Most people don't realize that Jupiter is bright enough to be seen in broad daylight if you know where to look! This was about 7:30 am Sunday morning after the sun had risen. I wouldn't normally be able to locate Jupiter in the sky with just my eyes (it's a faint white speck), but my telescope was still pointed at it so I was able to get this picture. Io is the bright dot on the upper right of the surface, and Ganymede is the leftmost dot in the low left, and Europa is the brighter one to its right. Callisto was out of frame off to the left, but would have been visible if I had adjusted my frame of view, which I regret not doing!
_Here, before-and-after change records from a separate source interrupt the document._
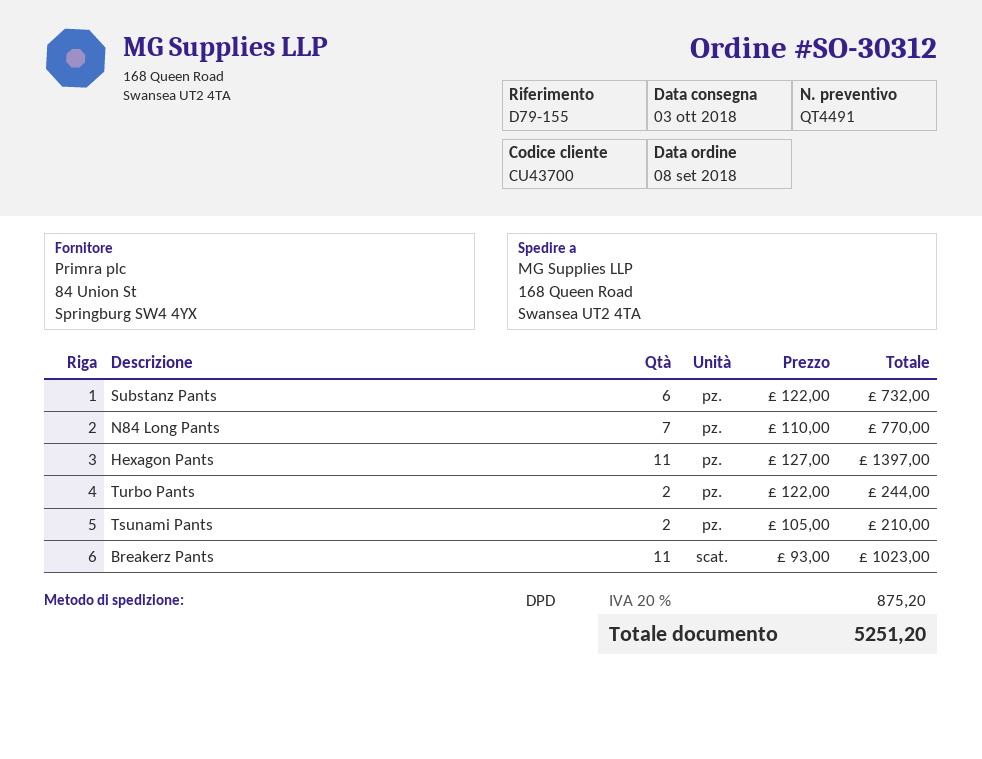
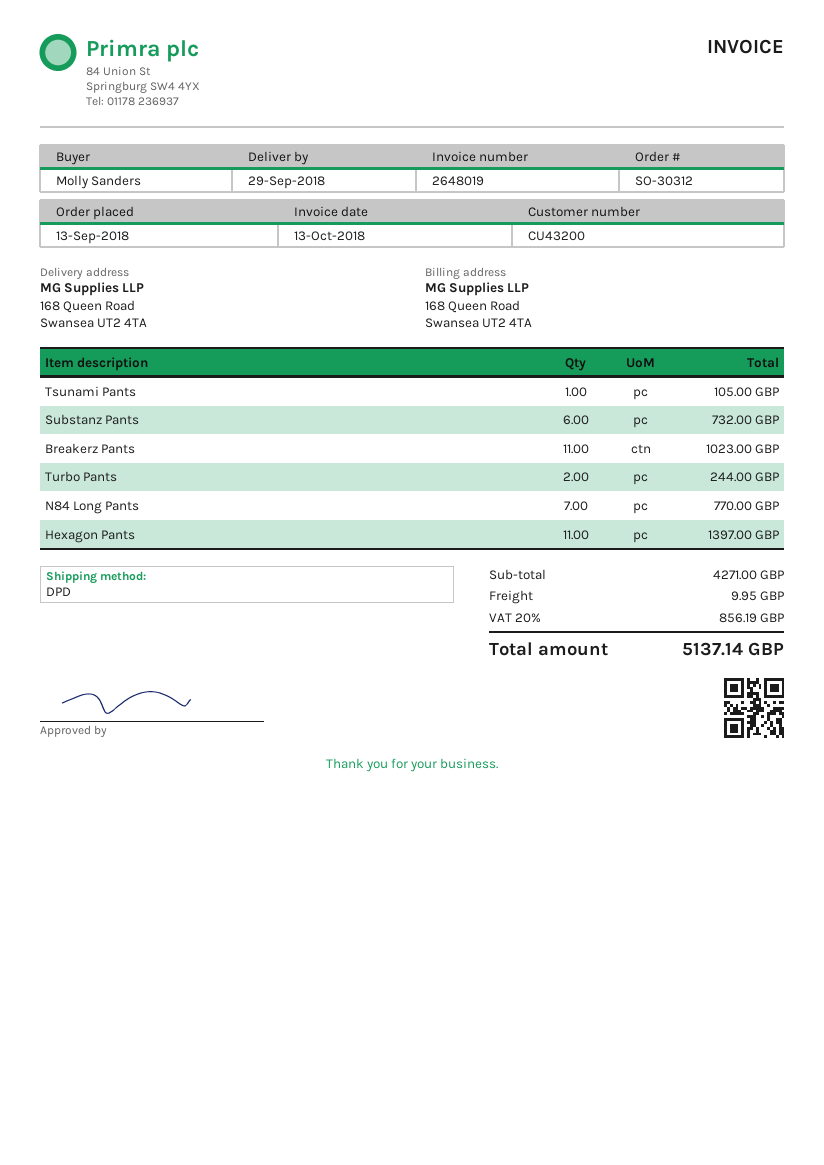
order date: 2018-09-08 -> 2018-09-13
delivery date: 2018-10-03 -> 2018-09-29
customer number: CU43700 -> CU43200
Tsunami Pants: 2 for 210.00 -> 1 for 105.00
shipping: none -> 9.95
tax: 20% = 875.20 -> 20% = 856.19
total: 5251.20 -> 5137.14

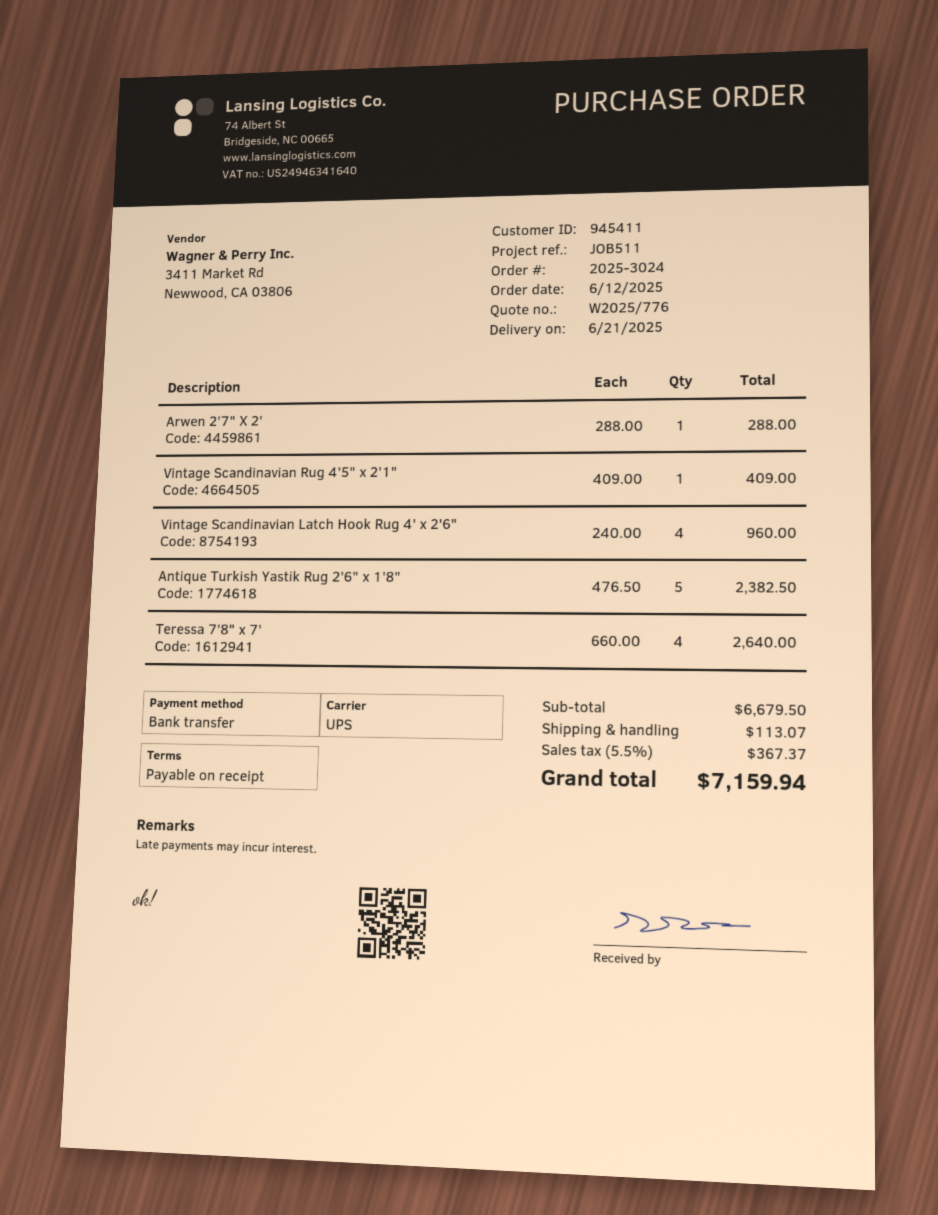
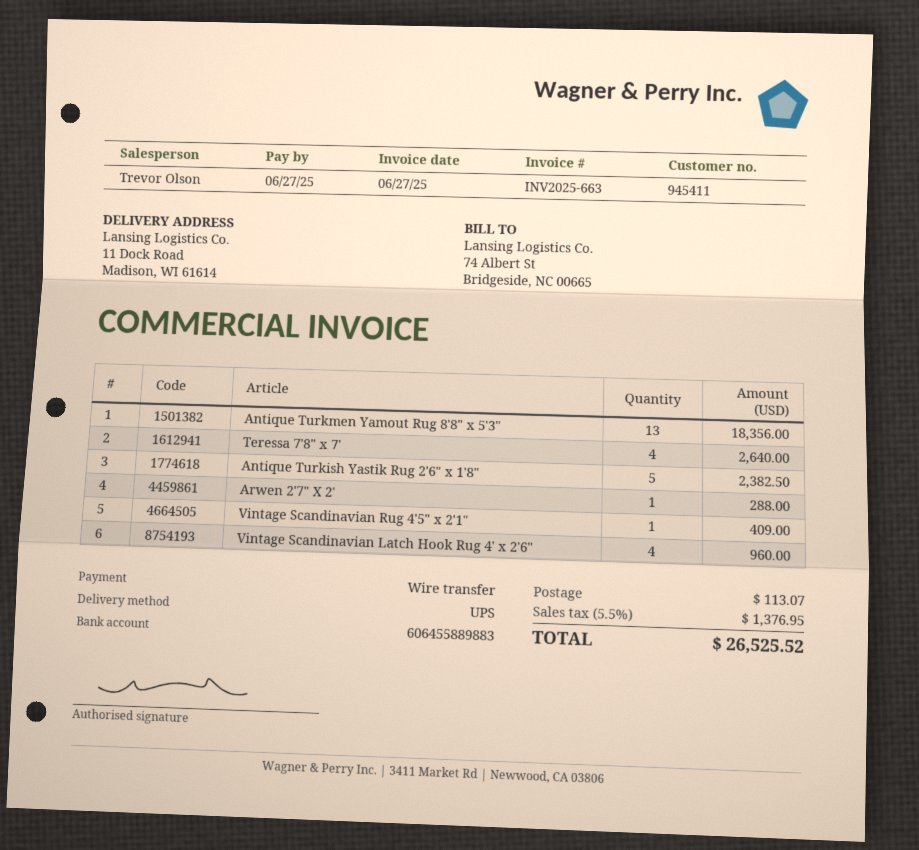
Antique Turkmen Yamout Rug 8'8" x 5'3": none -> 13 for 18356.00
tax: 5.5% = 367.37 -> 5.5% = 1376.95
total: 7159.94 -> 26525.52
ajamesmccarthy on March 26th, 2019 at 22:14 UTC »
Most people don't realize that Jupiter is bright enough to be seen in broad daylight if you know where to look! This was about 7:30 am Sunday morning after the sun had risen. I wouldn't normally be able to locate Jupiter in the sky with just my eyes (it's a faint white speck), but my telescope was still pointed at it so I was able to get this picture. Io is the bright dot on the upper right of the surface, and Ganymede is the leftmost dot in the low left, and Europa is the brighter one to its right. Callisto was out of frame off to the left, but would have been visible if I had adjusted my frame of view, which I regret not doing!
Here's an animation I made of the whole transit
Equipment:
Orion XT10
Skywatcher EQ6-R Pro
ZWO ASI224MC
2x Orion 4-element barlow
Process:
Captured around 20k frames at 3.9ms Gain 200.
Cropped and centered in PiPP, stacked in autostakkert, sharpened in registax.
For more astrophotography stuff- check out my instagram @cosmic_background
Eric431 on March 26th, 2019 at 22:17 UTC »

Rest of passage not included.